Agenda Item 6 – Gap Analysis on Paediatric HIV Treatment, Care and Support
Delivered by Laurel Sprague, North America NGO Delegate
In 1991, when I was pregnant and diagnosed as HIV positive, there was no choice for me and the other women I met but to hope and fear. In 1992, when my son was born, I was told that if my son was positive, he was likely to survive two miserable years, at most. Like the other positive women I knew, I experienced the painful month after month of watching and waiting to learn if he would test positive once my antibodies cleared. It is unconscionable that women and families today experience that same suffering, which is absolutely unnecessary and does not happen in wealthy countries. It is time to say that this stops now.
We ask you to always remember that women and caregivers are central to any report on paediatric HIV. The starting point is women’s access to timely and quality antenatal health care and to clear information about their HIV testing and treatment options. We must remember that no one wants better outcomes for their children than parents do.

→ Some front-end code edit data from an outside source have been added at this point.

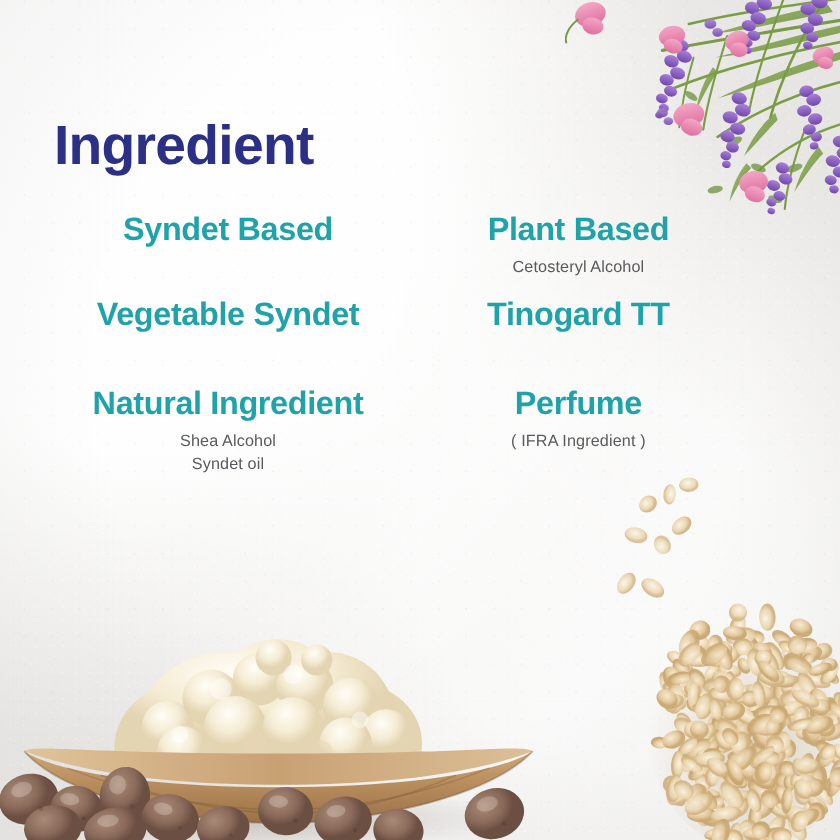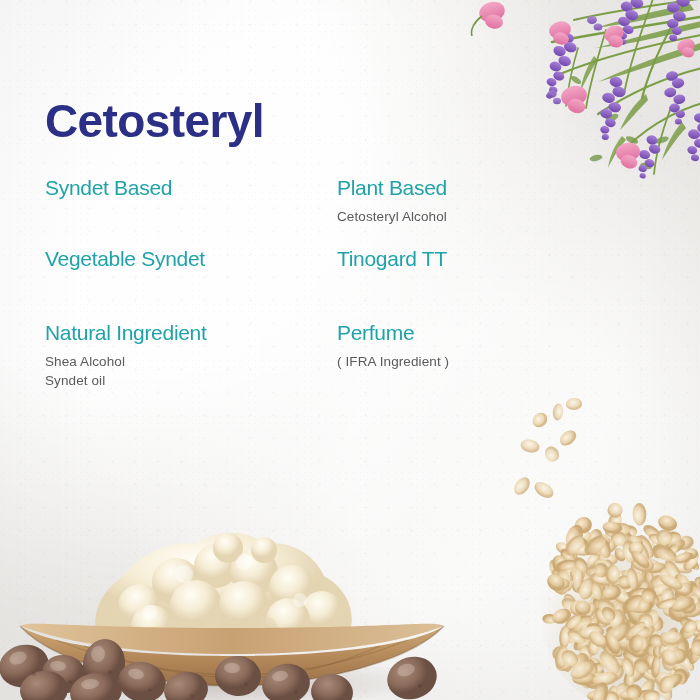"Cetosteryl" div { text: Cetosteryl -> Ingredient }
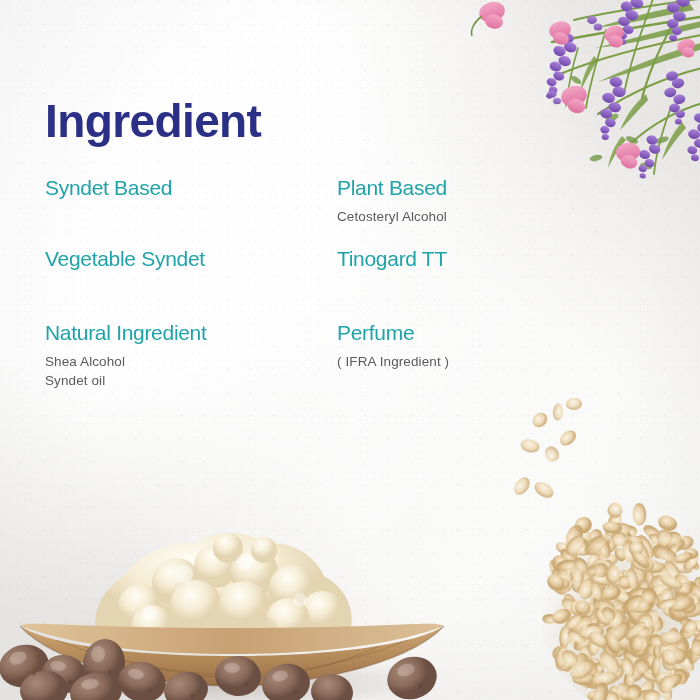"Syndet Based" .item-head { font-size: 21px -> 27px; font-weight: normal -> bold; text-align: none -> center }
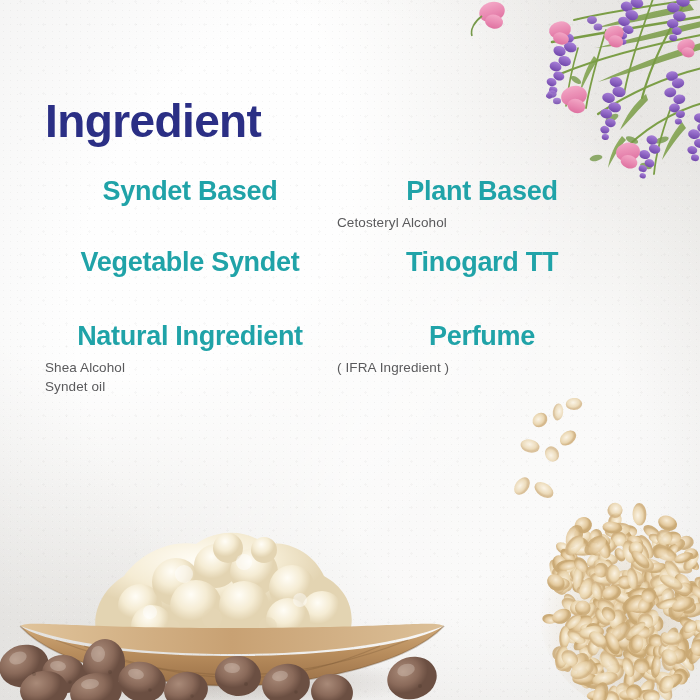"Cetosteryl Alcohol" .item-sub { text-align: none -> center }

The only way to an HIV-free generation is to ensure that paediatric infections do not occur. This is why the work to end vertical transmission led by the Global Plan and others such as PEPFAR is critically important and must continue until the work is done. It is also why intellectual property barriers, as noted in this report, must be addressed.
The section in the report on the barriers to care resulting from stigma and discrimination demonstrates how critically important anti-stigma and discrimination targets are for children. Unfortunately, very little data exist on childhood HIV stigma, including associated internalized or self-stigma and gender-based and other violence, which are well documented in adult experiences. We will call on UNAIDS to lead the efforts to remedy this evidence gap.
Let me end my remarks with a plea for GIPA for children living with and affected by HIV. I don’t know if there is a group that is more talked about and for, rather than invited to participate, than children. We call on everyone in the room to commit to the greater and more meaningful involvement of children living with HIV, those in HIV-affected families, and their parents and caregivers, in all areas of the HIV response for children.